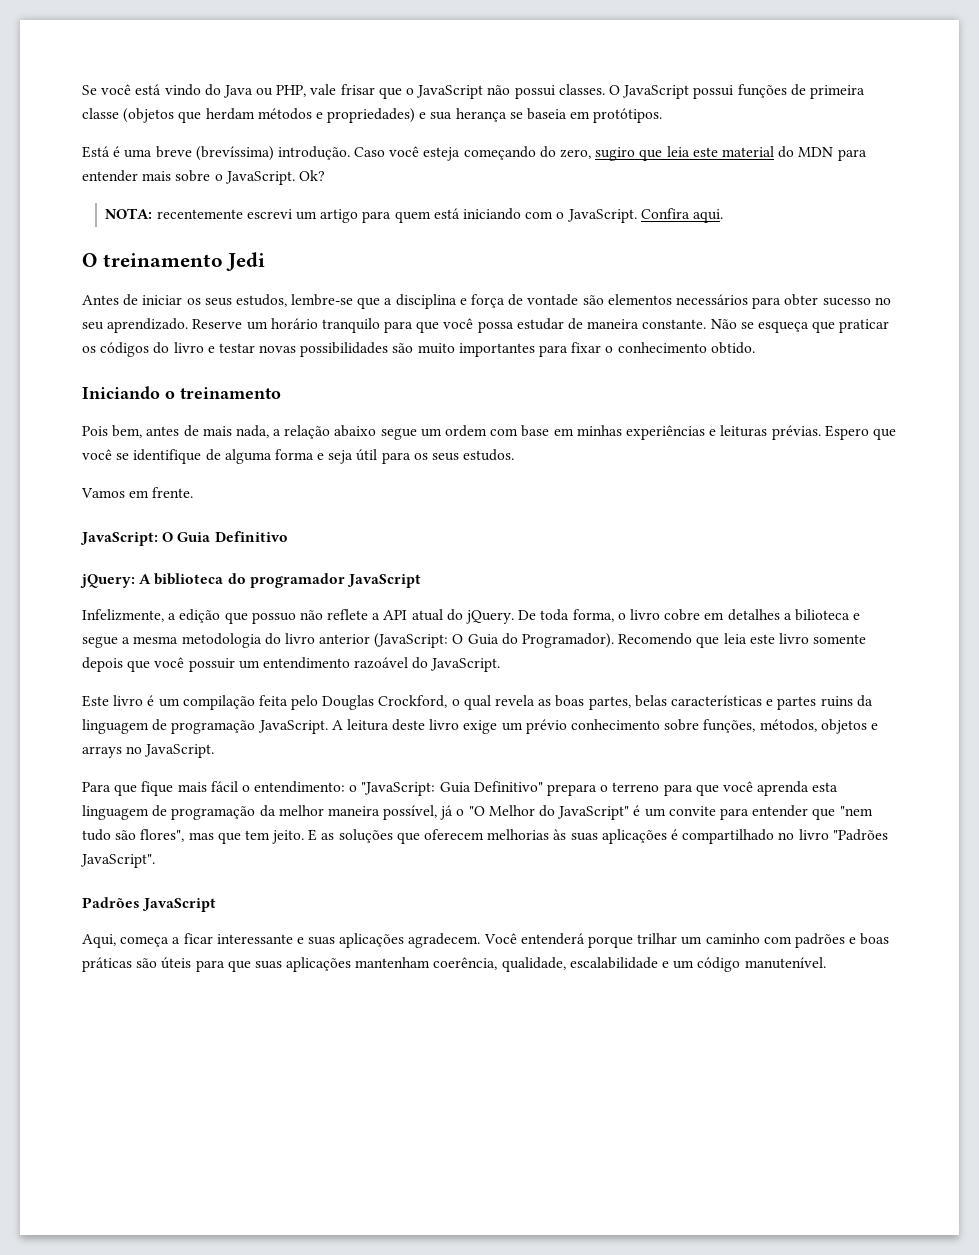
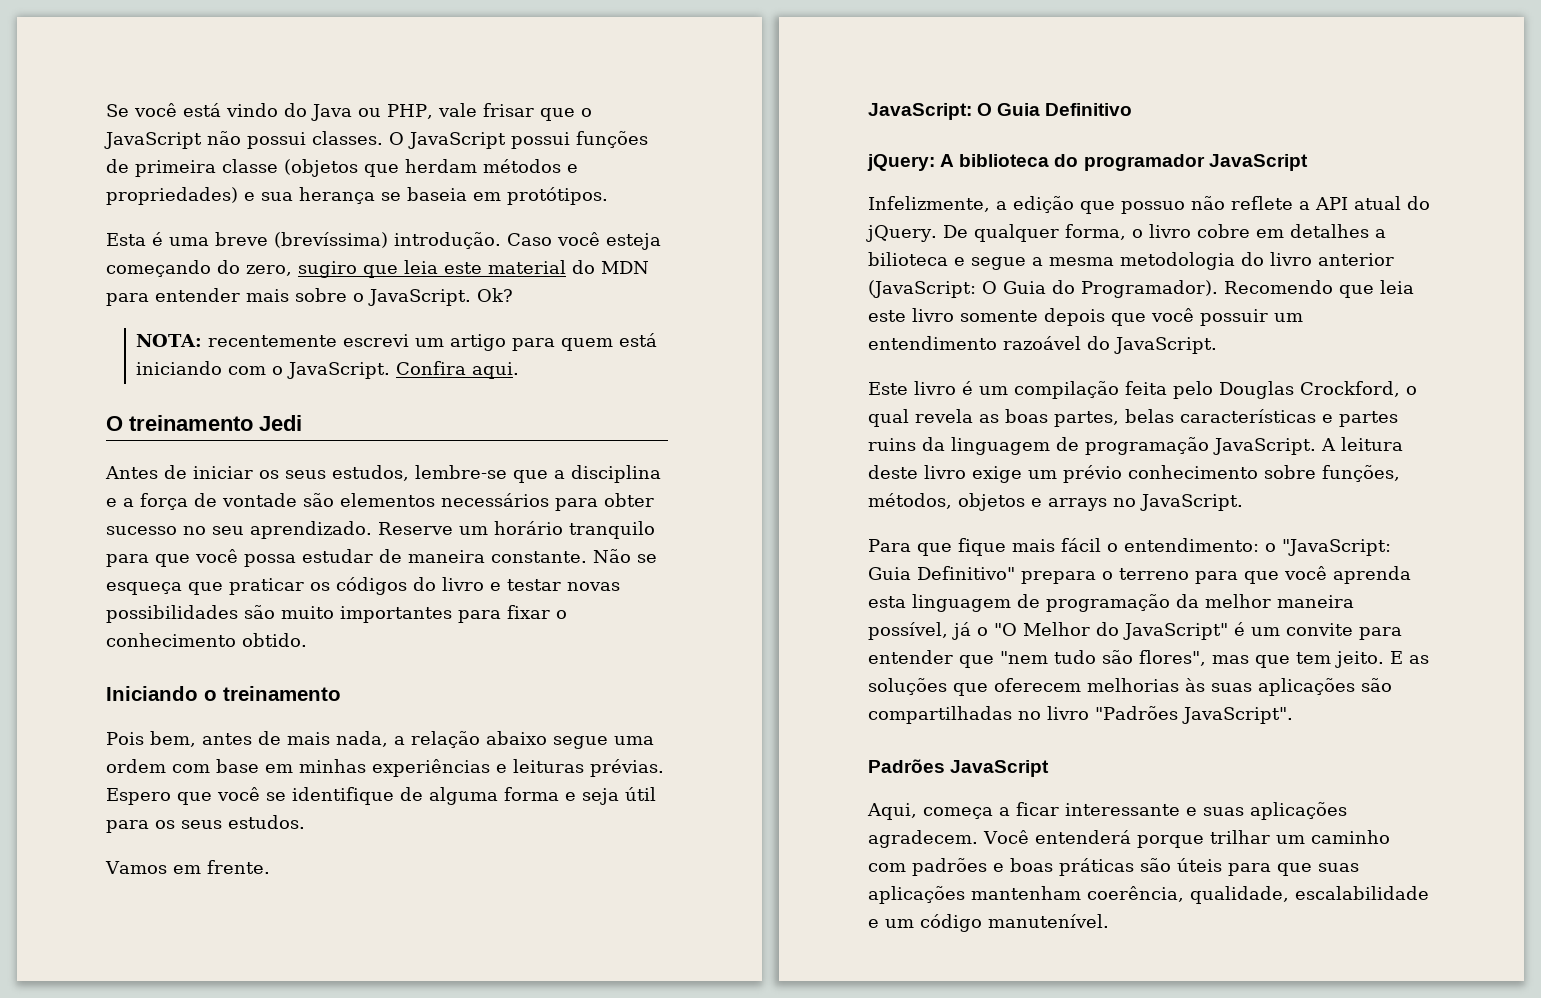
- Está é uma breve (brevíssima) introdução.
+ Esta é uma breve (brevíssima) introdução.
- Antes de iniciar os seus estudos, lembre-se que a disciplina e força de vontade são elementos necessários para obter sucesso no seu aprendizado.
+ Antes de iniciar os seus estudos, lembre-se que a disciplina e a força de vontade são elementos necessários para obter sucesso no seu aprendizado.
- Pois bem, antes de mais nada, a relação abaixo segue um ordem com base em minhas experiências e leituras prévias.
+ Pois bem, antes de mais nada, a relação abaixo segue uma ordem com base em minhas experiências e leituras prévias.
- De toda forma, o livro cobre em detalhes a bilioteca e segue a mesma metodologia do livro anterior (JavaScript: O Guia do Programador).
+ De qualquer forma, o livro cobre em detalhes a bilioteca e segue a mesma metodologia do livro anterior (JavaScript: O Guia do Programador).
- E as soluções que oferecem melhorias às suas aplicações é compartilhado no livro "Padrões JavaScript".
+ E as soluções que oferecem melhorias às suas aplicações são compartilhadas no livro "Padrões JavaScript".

--

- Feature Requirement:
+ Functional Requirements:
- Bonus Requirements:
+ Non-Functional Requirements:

■ WORK INSTRUCTION: The answer needed is a single number: how many lines in the records above hold the string "introdução". Please write nothing else.

■ SOLUTION BELOW: 2